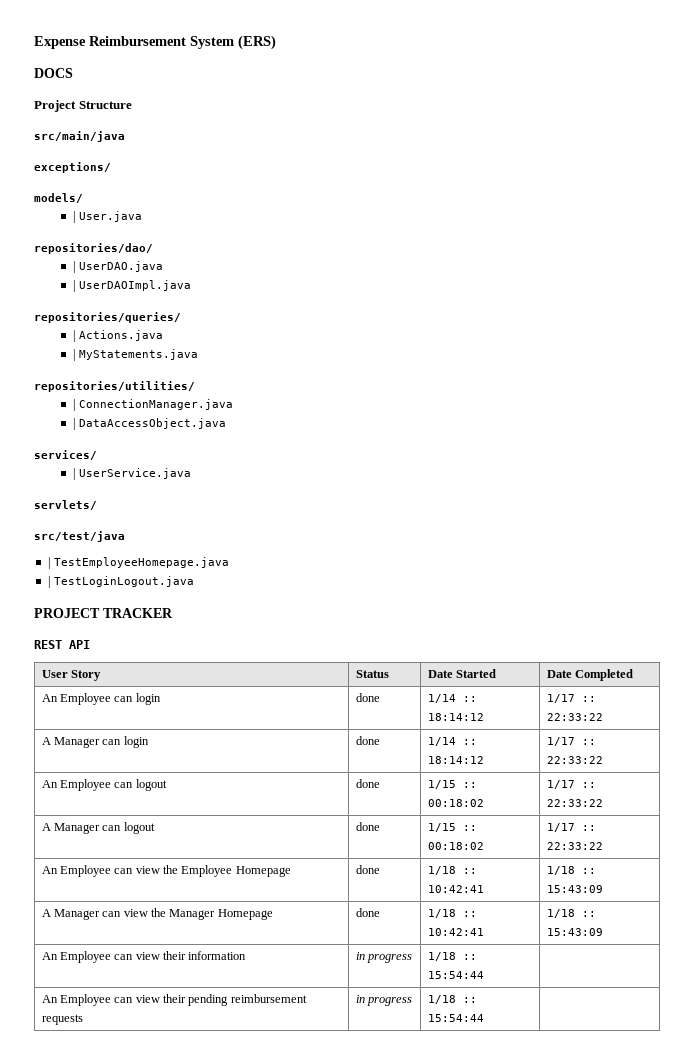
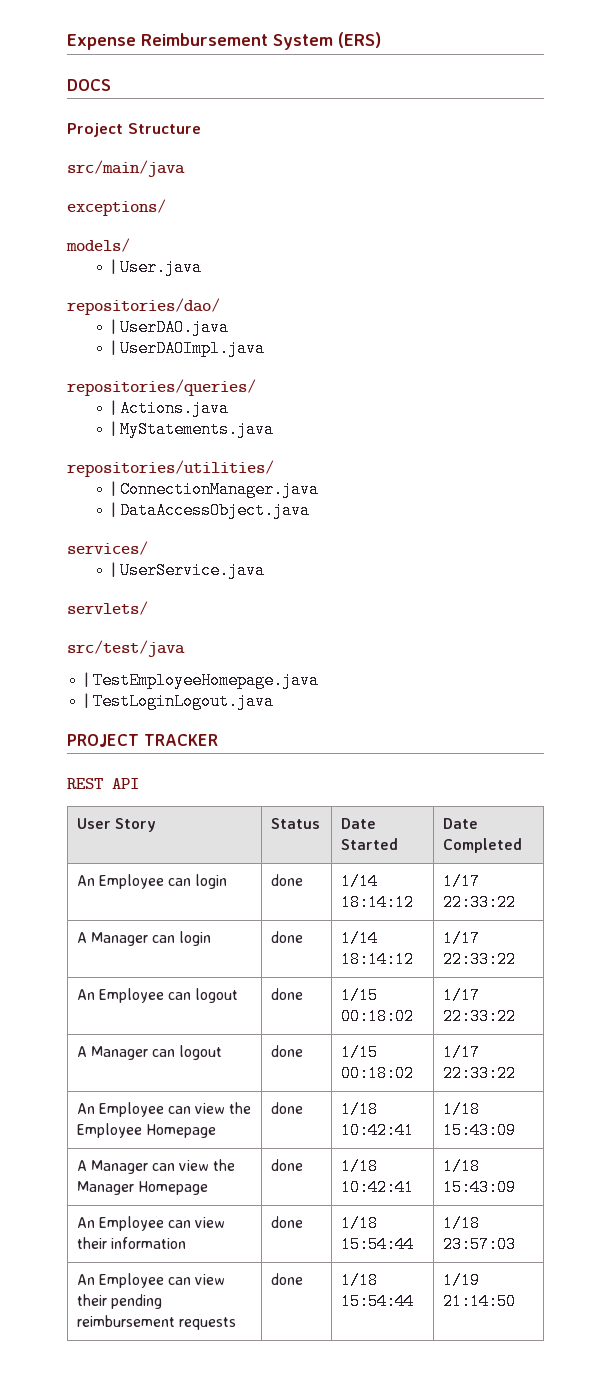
[462,696,477,702] [427,713,484,721] [546,694,596,703] :: 18:14:12 | 1/17 :: -> [340,894,414,911] [442,873,480,890] 18:14:12 | 1/17
[462,739,477,745] [427,756,484,764] [546,737,596,746] :: 18:14:12 | 1/17 :: -> [340,951,414,968] [442,930,480,947] 18:14:12 | 1/17
[462,782,477,788] [427,799,484,807] [546,780,596,789] :: 00:18:02 | 1/17 :: -> [340,1008,414,1025] [442,987,480,1004] 00:18:02 | 1/17
[462,825,477,831] [427,842,484,850] [546,823,596,832] :: 00:18:02 | 1/17 :: -> [340,1065,414,1082] [442,1044,480,1061] 00:18:02 | 1/17
[462,868,477,874] [427,885,484,893] [546,866,596,875] :: 10:42:41 | 1/18 :: -> [340,1122,414,1139] [442,1101,480,1118] 10:42:41 | 1/18
[462,911,477,917] [427,928,484,936] [546,909,596,918] :: 10:42:41 | 1/18 :: -> [340,1179,414,1196] [442,1158,480,1175] 10:42:41 | 1/18
[355,952,412,963] [427,952,477,961] [427,971,484,979] in progress | 1/18 :: 15:54:44 | -> [270,1216,303,1228] [340,1215,378,1232] [340,1236,414,1253] [442,1215,480,1232] [442,1236,516,1253] done | 1/18 15:54:44 | 1/18 23:57:03
[355,995,412,1006] [427,995,477,1004] [427,1014,484,1022] in progress | 1/18 :: 15:54:44 | -> [270,1273,303,1285] [340,1272,378,1289] [340,1293,414,1310] [442,1272,480,1289] [442,1293,516,1310] done | 1/18 15:54:44 | 1/19 21:14:50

★ ★ ★ ★

Across the entries above, work out how many lines include the string "progress", and report only that figure.

_Task result_
2